▶ _What the exercise asks_
From the entries below, copy every line that has the word "none".
*** Opening Records for processing ***
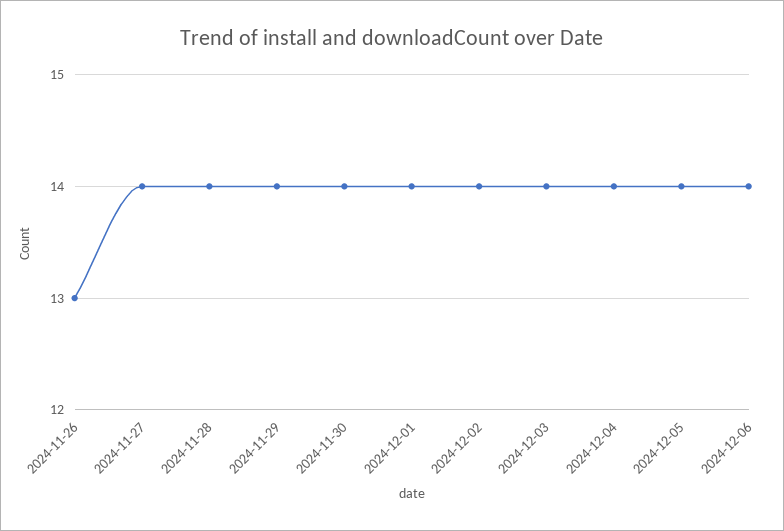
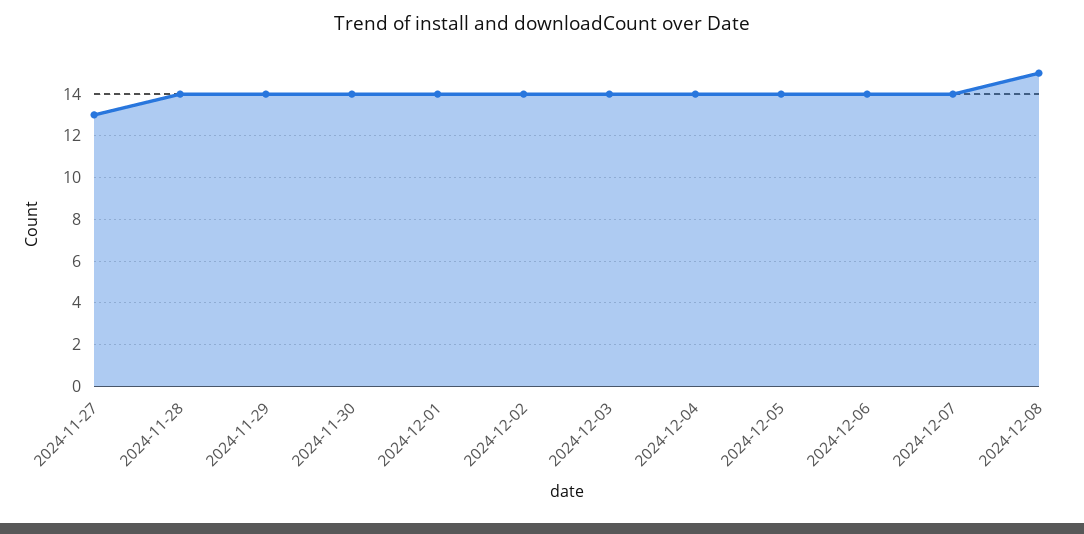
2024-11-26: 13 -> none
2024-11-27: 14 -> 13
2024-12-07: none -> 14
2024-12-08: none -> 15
*** Closing Records for processing ***
*** Opening Records for processing ***
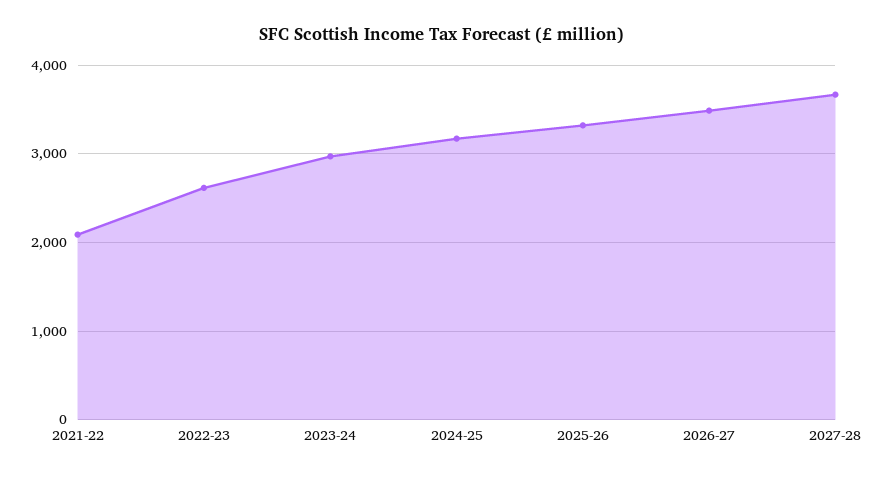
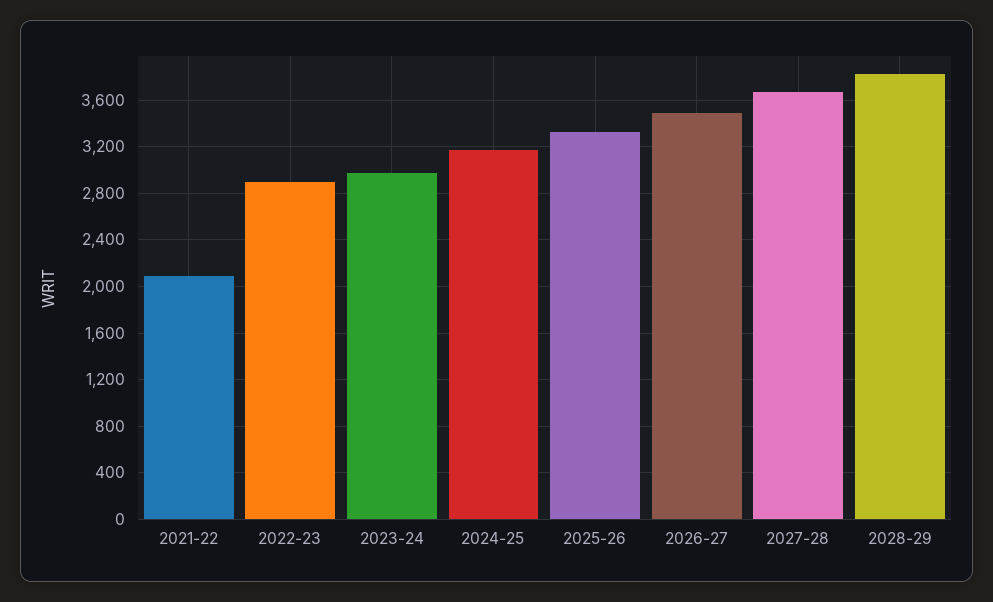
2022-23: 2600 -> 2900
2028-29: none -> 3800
*** Closing Records for processing ***
▶ _Task response_
2024-11-26: 13 -> none
2024-12-07: none -> 14
2024-12-08: none -> 15
2028-29: none -> 3800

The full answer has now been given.